Per questo il lavoro sul respiro è così importante. Imparando ad allungare volontariamente il respiro, ad equalizzare inspiro ed espiro, cambiamo anche il nostro respiro inconscio e ci prepariamo, se così si può dire, all’accadere della sospensioni spontanee. Perchè la Realtà con la R maiuscola non è nell’apnea di Jacques Mayol, ma nella sospensione spontanea del respiro

Una pratica efficace deve quindi occuparsi di portarci verso il Non-movimento, che troviamo nella meditazione o nelle pause spontanee del respiro. Ci spostiamo dal fisico all’emozionale, dall’emozionale allo spirituale. Usiamo gli āsana per ridurre i movimenti del corpo non necessari, non importa quanti ne facciamo, ma il numero totale di respiri, che è nel disegno della pratica correlato al numero totale di respiri nel prānāyāma. Usiamo le mudrā per padroneggiare l’attività emozionale. Per questo sarvangāsana e sirsāsana sono teoricamente imprescindibili (anche se nel libro troviamo proposte di alternativa). Usiamo prānāyāma per padroneggiare gli impulsi fisici, per iniziare a prepararci alla pratica spirituale. Per questo il prānāyāma è imprescindibile e tra i prānāyāma nadi shodana è essenziale. Può anche costituire una meditazione in sé, soprattutto se rendiamo il respiro leggerissimo. Ed è per lo stesso motivo che una pratica che comincia con il prānāyāma ci avvia già verso l’indirizzo giusto, e Krishnamacharya iniziava sempre le proprie pratiche con un prānāyāma.

Una pratica costruita in questo modo diventa un rituale, un modo per creare una disciplina spirituale. Dell’importanza del rituale ho già parlato in un altro post, di come lo troviamo al tempo stesso sottile e forte e nella scuola di TKV Desikachar. Un rituale è – soprattutto per gli indiani a cui Krishnamacharya si rivolgeva primariamente – un’ingiunzione che non può essere ignorata o alterata.

Nel momento in cui altero un rituale che mi è stato assegnato, nel momento in cui opero una scelta il mio lato emozionale entra in gioco, proprio il contrario di quello che voglio fare in una pratica che mi deve portare alla quiete.

È stato un seminario molto importante per me, queste note sono una minima parte degli spunti di riflessione che ho avuto e su cui sto ruminando, forse queste note riportano anche la parte più ovvia, sicuramente la più facile da trascrivere; potrei scrivere ancora pagine e pagine ma credo che vi annoierei e comunque ci sono aspetti per i quali leggere note scritte da un altro, senza essere stati presenti all’esperienza, lascia il tempo che trova.
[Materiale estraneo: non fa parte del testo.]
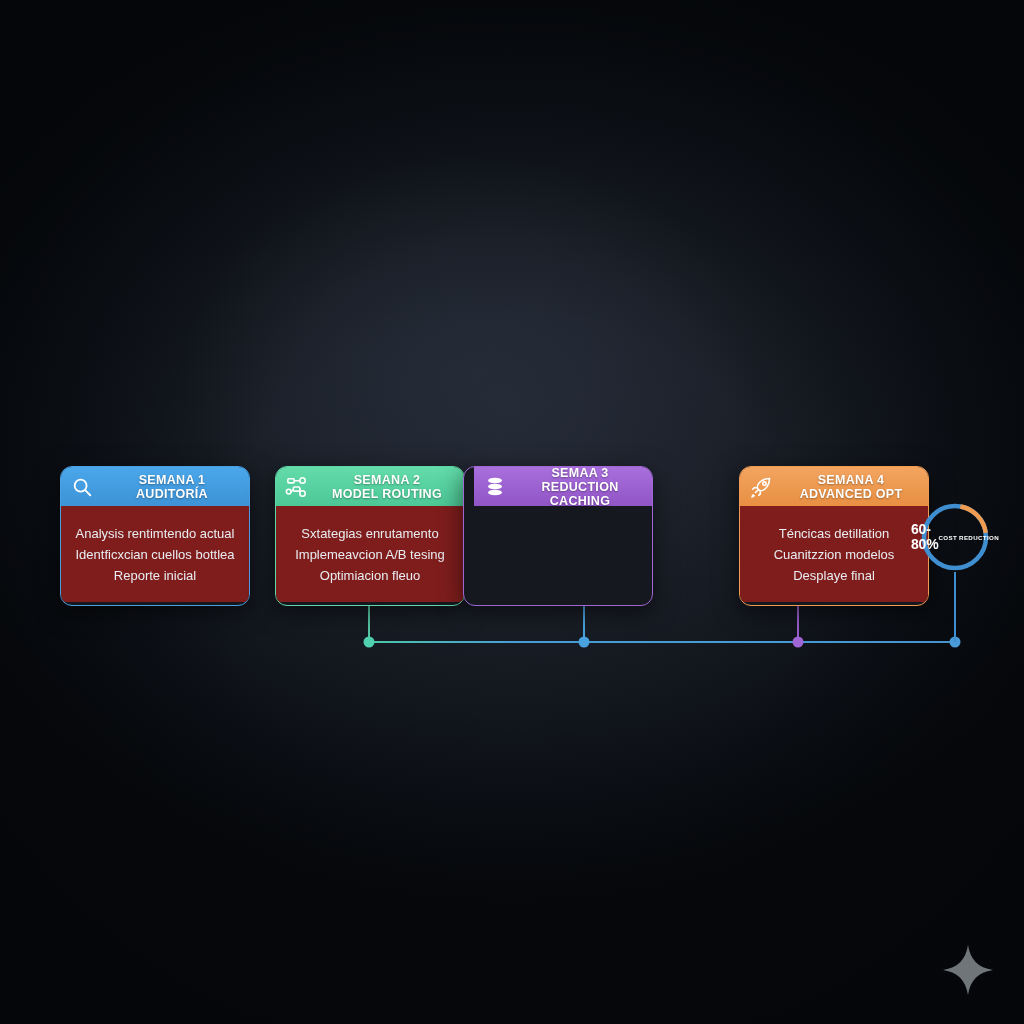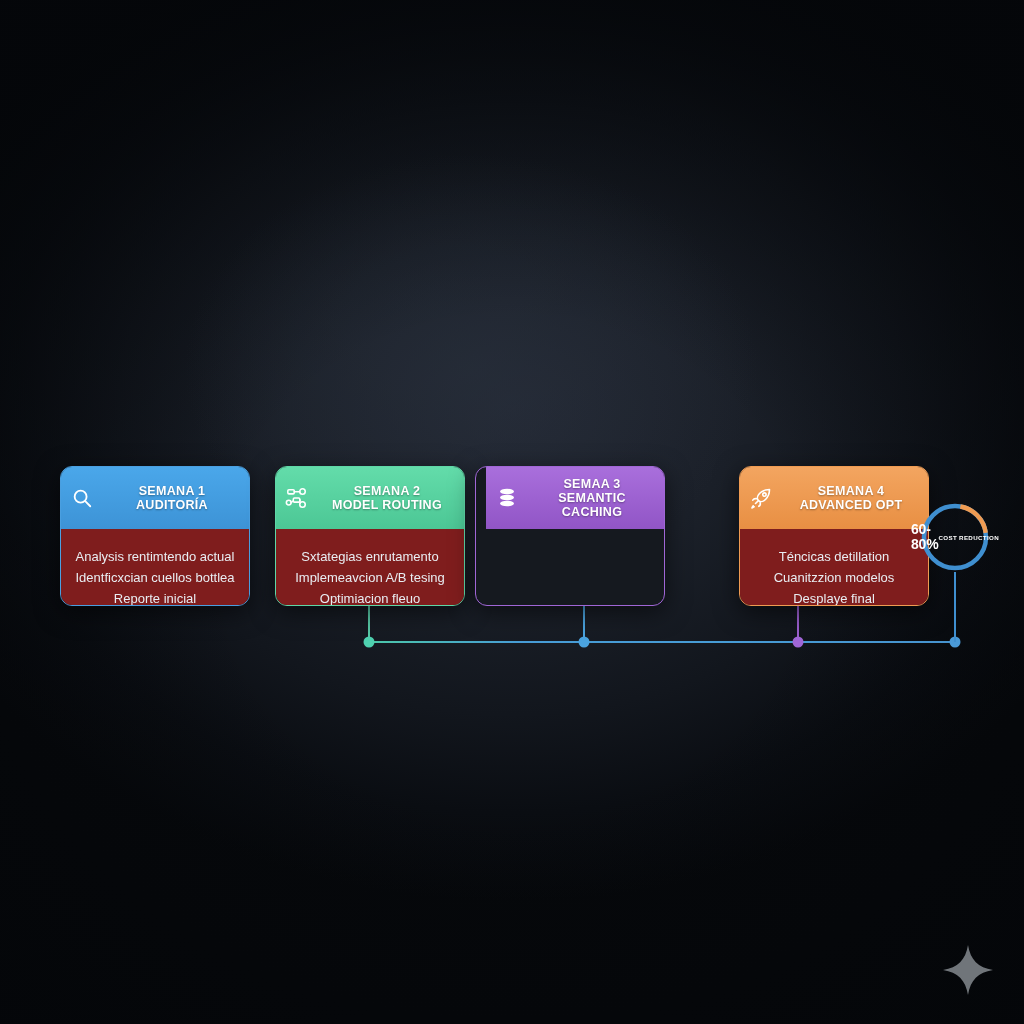--- a/index.html
+++ b/index.html
@@ -60,21 +60,21 @@
     width: 190px;
     height: 140px;
     border-radius: 12px;
     overflow: hidden;
     box-sizing: border-box;
     border: 1px solid rgba(255,255,255,0.18);
     background: #15191f;
     box-shadow: 0 6px 24px rgba(0,0,0,0.55);
   }
   .card-header {
-    height: 62px;
+    height: 39px;
     display: flex;
     align-items: center;
     justify-content: center;
     gap: 8px;
     padding: 0 8px;
     box-sizing: border-box;
   }
   .card-header .hdr-icon {
     flex: 0 0 auto;
     width: 26px;
@@ -110,21 +110,21 @@
     line-height: 19px;
     text-align: center;
     white-space: nowrap;
   }
 
   
   #card-1 { left: 60px;  border-color: #4a9fe0; }
   #card-1 .card-header { background: linear-gradient(180deg, #4aa7ea 0%, #3d93d6 100%); }
   #card-2 { left: 275px; border-color: #5fd7a6; }
   #card-2 .card-header { background: linear-gradient(180deg, #63dcaa 0%, #4cc795 100%); justify-content: flex-end; }
-  #card-3 { left: 475px; border-color: #a066d6; padding-left: 10px; }
+  #card-3 { left: 463px; border-color: #a066d6; padding-left: 10px; }
   #card-3 .card-header { background: linear-gradient(180deg, #a96fdc 0%, #9155c6 100%); }
   #card-4 { left: 739px; border-color: #ef9b52; }
   #card-4 .card-header { background: linear-gradient(180deg, #f3a560 0%, #e88f43 100%); }
 
   
   .metric-ring {
     position: absolute;
     left: 920px;
     top: 502px;
     width: 70px;
@@ -245,21 +245,21 @@
     <div class="card-header">
       <span class="hdr-icon">
         <svg width="22" height="24" viewBox="0 0 22 24" fill="none" stroke="#ffffff" stroke-width="1.8">
           <ellipse cx="11" cy="5.5" rx="7" ry="2.8" fill="#ffffff" stroke="none"></ellipse>
           <ellipse cx="11" cy="11.5" rx="7" ry="2.8" fill="#ffffff" stroke="none"></ellipse>
           <ellipse cx="11" cy="17.5" rx="7" ry="2.8" fill="#ffffff" stroke="none"></ellipse>
         </svg>
       </span>
       <span class="hdr-text">
         <span>SEMAA 3</span><br>
-        <span>SEMANTIC CACHING</span>
+        <span>REDUCTION CACHING</span>
       </span>
     </div>
   </div>
 
   <div class="card" id="card-4">
     <div class="card-header">
       <span class="hdr-icon">
         <svg width="24" height="24" viewBox="0 0 24 24" fill="none" stroke="#ffffff" stroke-width="1.6" stroke-linecap="round" stroke-linejoin="round">
           <path d="M9.5 14.5C8 13 8 10 10.5 7.5C13.5 4.5 18 3.5 20.5 3.5C20.5 6 19.5 10.5 16.5 13.5C14 16 11 16 9.5 14.5Z"></path>
           <circle cx="15.4" cy="8.6" r="1.7"></circle>

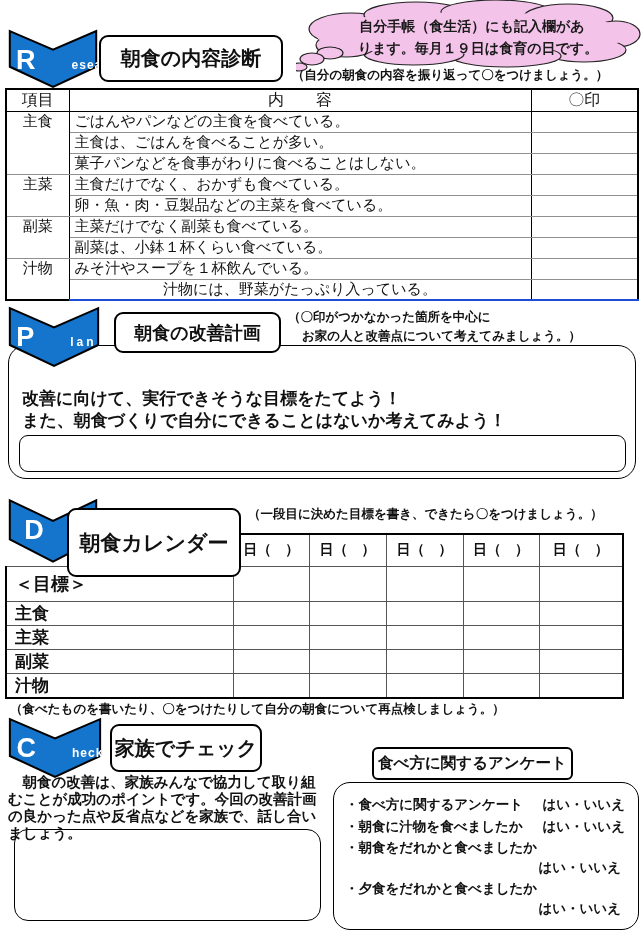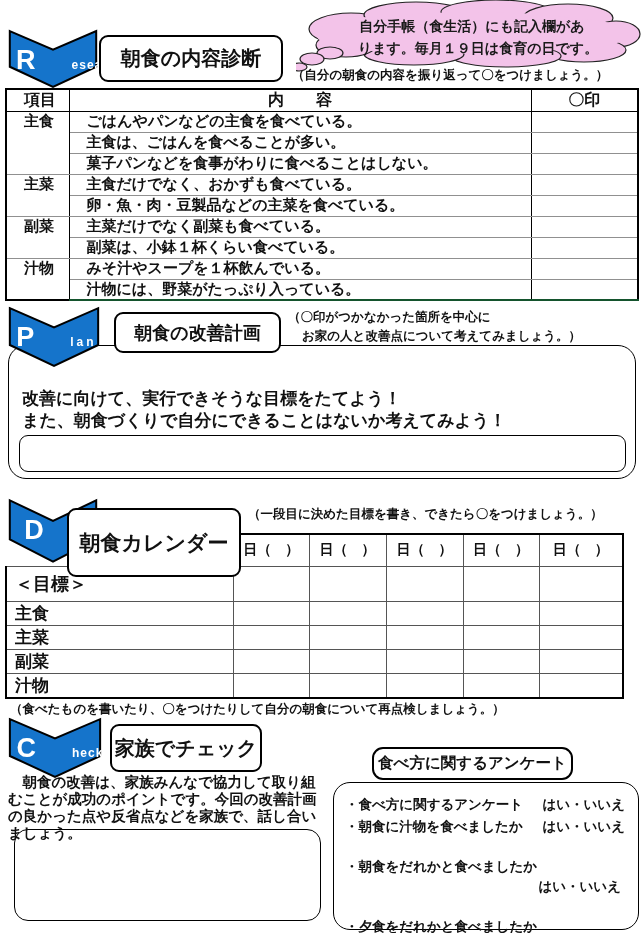--- a/index.html
+++ b/index.html
@@ -28,29 +28,29 @@
   .cloud { position:absolute; left:296px; top:0; width:346px; height:72px; z-index:5; }
   .cloud ellipse.puff { fill:#f3c3e9; stroke:#222; stroke-width:1.2; }
   .cloud ellipse.cover { fill:#f3c3e9; stroke:none; }
   .cloud text { font-size:14px; font-weight:700; fill:#1a1a1a; }
 
   
   table { border-collapse:collapse; table-layout:fixed; }
   .rtable { position:absolute; left:5px; top:88px; width:634px; z-index:1; }
   .rtable th, .rtable td { border-left:1.5px solid #000; border-right:1.5px solid #000;
         border-top:1px solid #909090; border-bottom:1px solid #909090;
-        height:21px; padding:0 17px; font-weight:700; font-size:15px; line-height:1.1;
+        height:21px; padding:0 5px; font-weight:400; font-size:15px; line-height:1.1;
         overflow:hidden; white-space:nowrap; }
   .rtable tr.head th { border:1.8px solid #000; font-size:16px; text-align:center; height:22px; }
   .rtable .c-item  { width:63px; }
   .rtable .c-content { width:462px; }
   .rtable .c-mark { width:107px; }
   .rtable td.label { text-align:center; vertical-align:top; padding-top:1px; }
   .rtable tr.gstart td { border-top:1.8px solid #000; }
-  .rtable tr.last td { border-bottom:2px solid #14532d; }
+  .rtable tr.last td { border-bottom:2px solid #1d4ed8;text-align:center; }
   .rtable td.mark { background:#fff; }
   .rtable { border:2px solid #000; }
 
   
   .planbox { position:absolute; left:8px; top:345px; width:628px; height:134px;
              border:1.8px solid #000; border-radius:18px; z-index:2; background:#fff; }
   .planbox .l1 { position:absolute; left:36px; top:17px; font-size:17px; font-weight:700; white-space:nowrap; }
   .planbox .l1 .gap { display:inline-block; width:172px; }
   .planbox .l2 { position:absolute; left:13px; top:41px; font-size:17px; font-weight:700; white-space:nowrap; }
   .planbox .l3 { position:absolute; left:13px; top:63px; font-size:17px; font-weight:700; white-space:nowrap; }
@@ -73,27 +73,27 @@
   .dtable tr.goal td { border-top:1.8px solid #000; }
 
   
   .check-body { position:absolute; left:8px; top:774px; width:322px; font-size:14.5px;
                 font-weight:700; line-height:17px; z-index:1; }
   .check-box { position:absolute; left:14px; top:829px; width:307px; height:92px;
                border:1.8px solid #000; border-radius:14px; background:#fff; }
 
   
   .survey-title { position:absolute; left:372px; top:747px; width:201px; height:33px;
-                  border:2.5px solid #000; border-radius:11px; display:flex; align-items:center;
+                  border:2.5px solid #000; border-radius:6px; display:flex; align-items:center;
                   justify-content:center; font-size:15.5px; font-weight:700; background:#fff; z-index:2; }
   .survey-box { position:absolute; left:333px; top:782px; width:306px; height:148px;
                 border:1.8px solid #000; border-radius:17px; background:#fff; padding:11px 13px 0 11px; }
   .survey-box .row { display:flex; justify-content:space-between; font-size:13.5px; font-weight:700;
                      height:22px; align-items:center; }
-  .survey-box .qonly { font-size:13.5px; font-weight:700; height:20px; margin-top:20px; }
+  .survey-box .qonly { font-size:13.5px; font-weight:700; height:20px; margin-top:1px; }
   .survey-box .aonly { font-size:13.5px; font-weight:700; text-align:right; height:20px; padding-right:4px; }
 </style>
 </head>
 <body>
 
 <div id="page">
 
   <svg class="cloud" viewBox="0 0 346 70">
     <g>
       <ellipse class="puff" cx="55" cy="28" rx="42" ry="16"></ellipse>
Forse anche quanto ho scritto sopra, è banale, non so.

Diciamo che ho ritrovato nelle parole e nelle pratiche proposte da Sri TK Sribhashyam quello che penso sia il Krishnamacharya originale, credo a quanto dice Sri TK Sribhashyam che questo era il modo in cui suo padre praticava, non necessariamente quello che insegnava agli altri, anche ripensando alla lettura dello Yoga Makaranda, quanto ascoltato ed esperito risuona autentico e personale.

I pressoché nulli riferimenti a Patañjali inizialmente stupiscono, pensando all’importanza degli Yoga Sutra nella trasmissione dell’insegnamento da parte di altri suoi allievi, ma occorre credo tenere conto del fatto che forse per Krishnamacharya questo testo non aveva l’importanza che gli è stata data in seguito, quando la base di studenti meno legati ai Veda è aumentata.
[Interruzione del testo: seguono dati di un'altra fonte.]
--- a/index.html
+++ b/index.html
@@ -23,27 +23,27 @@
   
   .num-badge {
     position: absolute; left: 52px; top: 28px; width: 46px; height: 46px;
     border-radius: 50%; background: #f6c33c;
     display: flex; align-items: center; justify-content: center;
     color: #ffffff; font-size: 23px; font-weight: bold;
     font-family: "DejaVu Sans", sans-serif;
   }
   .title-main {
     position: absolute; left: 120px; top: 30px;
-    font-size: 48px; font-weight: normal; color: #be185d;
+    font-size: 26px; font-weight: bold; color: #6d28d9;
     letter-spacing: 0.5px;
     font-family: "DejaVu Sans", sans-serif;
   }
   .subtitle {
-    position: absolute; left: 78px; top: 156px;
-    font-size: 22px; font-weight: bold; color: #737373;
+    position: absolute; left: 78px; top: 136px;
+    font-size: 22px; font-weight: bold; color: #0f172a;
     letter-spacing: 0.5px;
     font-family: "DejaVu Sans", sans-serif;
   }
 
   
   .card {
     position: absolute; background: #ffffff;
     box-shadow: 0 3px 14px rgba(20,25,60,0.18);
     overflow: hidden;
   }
È stata un’esperienza molto importante, che mi ha messo davanti ad alcune problematiche che dovrò affrontare in questo percorso, e che mi ha dato alcuni strumenti molto utili sia per l’insegnamento che – soprattutto – per la mia ricerca personale.
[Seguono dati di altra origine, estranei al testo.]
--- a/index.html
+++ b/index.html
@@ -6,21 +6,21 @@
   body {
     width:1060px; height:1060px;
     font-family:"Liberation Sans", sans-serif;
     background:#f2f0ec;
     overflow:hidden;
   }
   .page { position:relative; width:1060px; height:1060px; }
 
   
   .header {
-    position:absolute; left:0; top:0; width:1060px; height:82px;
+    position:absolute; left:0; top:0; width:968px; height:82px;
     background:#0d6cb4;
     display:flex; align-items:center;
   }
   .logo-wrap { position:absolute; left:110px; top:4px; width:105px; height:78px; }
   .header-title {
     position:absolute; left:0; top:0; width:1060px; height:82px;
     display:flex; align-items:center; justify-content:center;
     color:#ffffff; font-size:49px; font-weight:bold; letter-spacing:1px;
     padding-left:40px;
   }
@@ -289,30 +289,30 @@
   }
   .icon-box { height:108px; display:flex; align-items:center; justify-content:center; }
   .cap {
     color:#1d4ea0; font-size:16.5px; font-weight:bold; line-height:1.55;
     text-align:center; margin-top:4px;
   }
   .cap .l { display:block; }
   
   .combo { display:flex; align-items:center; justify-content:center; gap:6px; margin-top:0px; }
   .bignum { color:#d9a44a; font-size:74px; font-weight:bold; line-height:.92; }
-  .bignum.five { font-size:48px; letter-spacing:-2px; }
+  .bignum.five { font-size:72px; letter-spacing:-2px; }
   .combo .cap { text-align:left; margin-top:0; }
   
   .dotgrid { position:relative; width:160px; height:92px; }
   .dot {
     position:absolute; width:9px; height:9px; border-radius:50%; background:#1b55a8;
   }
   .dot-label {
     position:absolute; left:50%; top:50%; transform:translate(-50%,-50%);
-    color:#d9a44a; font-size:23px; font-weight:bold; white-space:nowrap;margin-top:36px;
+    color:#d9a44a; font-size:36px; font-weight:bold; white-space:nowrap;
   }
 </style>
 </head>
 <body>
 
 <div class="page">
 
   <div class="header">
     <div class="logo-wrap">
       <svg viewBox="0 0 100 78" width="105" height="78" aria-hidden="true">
Sono contenta di essere stata invitata.

Il sito della scuola: http://www.yogakshemam.net/English/homepage.html e la versione italiana: http://www.yogakshemam.net/Italian/homepage.html

 

2 replies on “L’Alba dello Yoga – Un seminario con Sri TK Sribhashyam”

Grazie Chiara, e’ stato molto interessante il tuo articolo!! Ci dai la possibilità di sapere qualcosa di nuovo e utile. Personalmente vedo nella tua immensa capacità (voglia) di condividere proprio l’aspetto di ishvarapranidhana, quello di restituire, o donare agli altri…e in questo sei sempre grande! Grazie per la tua condivisione continua!